◆ **DIRECTIONS FOR THIS TASK**
Copy all the lines below without altering anything.

◆ **DATA FOR REVIEW**
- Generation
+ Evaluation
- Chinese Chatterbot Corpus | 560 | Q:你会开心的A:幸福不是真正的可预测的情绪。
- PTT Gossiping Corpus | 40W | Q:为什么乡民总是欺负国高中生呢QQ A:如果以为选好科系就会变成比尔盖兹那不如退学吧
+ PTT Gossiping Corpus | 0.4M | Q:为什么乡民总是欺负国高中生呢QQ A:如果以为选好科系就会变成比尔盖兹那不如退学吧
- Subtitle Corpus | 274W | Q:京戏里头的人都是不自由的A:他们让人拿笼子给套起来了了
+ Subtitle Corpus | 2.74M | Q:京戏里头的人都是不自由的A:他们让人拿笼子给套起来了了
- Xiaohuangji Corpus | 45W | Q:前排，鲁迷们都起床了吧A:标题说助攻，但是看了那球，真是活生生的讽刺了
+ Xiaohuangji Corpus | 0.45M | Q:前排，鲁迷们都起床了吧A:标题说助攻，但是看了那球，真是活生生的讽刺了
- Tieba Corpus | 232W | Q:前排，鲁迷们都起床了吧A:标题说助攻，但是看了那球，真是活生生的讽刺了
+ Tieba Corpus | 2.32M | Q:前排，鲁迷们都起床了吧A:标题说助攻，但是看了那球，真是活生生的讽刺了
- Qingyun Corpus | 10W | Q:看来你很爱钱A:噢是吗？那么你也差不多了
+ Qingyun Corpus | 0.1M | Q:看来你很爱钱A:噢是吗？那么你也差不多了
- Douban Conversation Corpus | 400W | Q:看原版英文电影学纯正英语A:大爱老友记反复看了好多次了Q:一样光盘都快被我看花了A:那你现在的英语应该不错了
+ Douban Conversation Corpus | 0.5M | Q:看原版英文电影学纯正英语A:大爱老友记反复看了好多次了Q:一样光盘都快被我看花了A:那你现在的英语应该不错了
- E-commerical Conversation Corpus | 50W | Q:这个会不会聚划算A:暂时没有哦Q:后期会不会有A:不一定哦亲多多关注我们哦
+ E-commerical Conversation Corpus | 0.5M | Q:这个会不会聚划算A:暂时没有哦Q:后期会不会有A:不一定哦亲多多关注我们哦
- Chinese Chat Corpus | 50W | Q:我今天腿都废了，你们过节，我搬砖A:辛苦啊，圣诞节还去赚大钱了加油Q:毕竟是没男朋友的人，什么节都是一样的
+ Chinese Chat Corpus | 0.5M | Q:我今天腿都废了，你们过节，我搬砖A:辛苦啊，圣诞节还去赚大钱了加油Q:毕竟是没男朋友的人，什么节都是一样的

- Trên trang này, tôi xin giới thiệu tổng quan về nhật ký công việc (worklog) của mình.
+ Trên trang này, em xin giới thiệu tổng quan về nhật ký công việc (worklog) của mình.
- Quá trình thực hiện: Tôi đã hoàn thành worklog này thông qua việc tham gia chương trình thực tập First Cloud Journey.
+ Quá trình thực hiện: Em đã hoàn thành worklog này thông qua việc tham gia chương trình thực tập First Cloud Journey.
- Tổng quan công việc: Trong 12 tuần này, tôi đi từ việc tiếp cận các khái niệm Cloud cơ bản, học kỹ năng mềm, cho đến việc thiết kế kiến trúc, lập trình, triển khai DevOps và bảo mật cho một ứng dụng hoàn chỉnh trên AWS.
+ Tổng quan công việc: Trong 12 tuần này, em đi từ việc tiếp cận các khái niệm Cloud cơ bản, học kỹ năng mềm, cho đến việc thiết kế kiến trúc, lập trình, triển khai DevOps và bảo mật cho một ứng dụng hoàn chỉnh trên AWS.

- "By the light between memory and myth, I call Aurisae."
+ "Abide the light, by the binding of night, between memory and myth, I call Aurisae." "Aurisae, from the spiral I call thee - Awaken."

◆ **THE COMPLETED TASK**
- Generation
+ Evaluation
- Chinese Chatterbot Corpus | 560 | Q:你会开心的A:幸福不是真正的可预测的情绪。
- PTT Gossiping Corpus | 40W | Q:为什么乡民总是欺负国高中生呢QQ A:如果以为选好科系就会变成比尔盖兹那不如退学吧
+ PTT Gossiping Corpus | 0.4M | Q:为什么乡民总是欺负国高中生呢QQ A:如果以为选好科系就会变成比尔盖兹那不如退学吧
- Subtitle Corpus | 274W | Q:京戏里头的人都是不自由的A:他们让人拿笼子给套起来了了
+ Subtitle Corpus | 2.74M | Q:京戏里头的人都是不自由的A:他们让人拿笼子给套起来了了
- Xiaohuangji Corpus | 45W | Q:前排，鲁迷们都起床了吧A:标题说助攻，但是看了那球，真是活生生的讽刺了
+ Xiaohuangji Corpus | 0.45M | Q:前排，鲁迷们都起床了吧A:标题说助攻，但是看了那球，真是活生生的讽刺了
- Tieba Corpus | 232W | Q:前排，鲁迷们都起床了吧A:标题说助攻，但是看了那球，真是活生生的讽刺了
+ Tieba Corpus | 2.32M | Q:前排，鲁迷们都起床了吧A:标题说助攻，但是看了那球，真是活生生的讽刺了
- Qingyun Corpus | 10W | Q:看来你很爱钱A:噢是吗？那么你也差不多了
+ Qingyun Corpus | 0.1M | Q:看来你很爱钱A:噢是吗？那么你也差不多了
- Douban Conversation Corpus | 400W | Q:看原版英文电影学纯正英语A:大爱老友记反复看了好多次了Q:一样光盘都快被我看花了A:那你现在的英语应该不错了
+ Douban Conversation Corpus | 0.5M | Q:看原版英文电影学纯正英语A:大爱老友记反复看了好多次了Q:一样光盘都快被我看花了A:那你现在的英语应该不错了
- E-commerical Conversation Corpus | 50W | Q:这个会不会聚划算A:暂时没有哦Q:后期会不会有A:不一定哦亲多多关注我们哦
+ E-commerical Conversation Corpus | 0.5M | Q:这个会不会聚划算A:暂时没有哦Q:后期会不会有A:不一定哦亲多多关注我们哦
- Chinese Chat Corpus | 50W | Q:我今天腿都废了，你们过节，我搬砖A:辛苦啊，圣诞节还去赚大钱了加油Q:毕竟是没男朋友的人，什么节都是一样的
+ Chinese Chat Corpus | 0.5M | Q:我今天腿都废了，你们过节，我搬砖A:辛苦啊，圣诞节还去赚大钱了加油Q:毕竟是没男朋友的人，什么节都是一样的

- Trên trang này, tôi xin giới thiệu tổng quan về nhật ký công việc (worklog) của mình.
+ Trên trang này, em xin giới thiệu tổng quan về nhật ký công việc (worklog) của mình.
- Quá trình thực hiện: Tôi đã hoàn thành worklog này thông qua việc tham gia chương trình thực tập First Cloud Journey.
+ Quá trình thực hiện: Em đã hoàn thành worklog này thông qua việc tham gia chương trình thực tập First Cloud Journey.
- Tổng quan công việc: Trong 12 tuần này, tôi đi từ việc tiếp cận các khái niệm Cloud cơ bản, học kỹ năng mềm, cho đến việc thiết kế kiến trúc, lập trình, triển khai DevOps và bảo mật cho một ứng dụng hoàn chỉnh trên AWS.
+ Tổng quan công việc: Trong 12 tuần này, em đi từ việc tiếp cận các khái niệm Cloud cơ bản, học kỹ năng mềm, cho đến việc thiết kế kiến trúc, lập trình, triển khai DevOps và bảo mật cho một ứng dụng hoàn chỉnh trên AWS.

- "By the light between memory and myth, I call Aurisae."
+ "Abide the light, by the binding of night, between memory and myth, I call Aurisae." "Aurisae, from the spiral I call thee - Awaken."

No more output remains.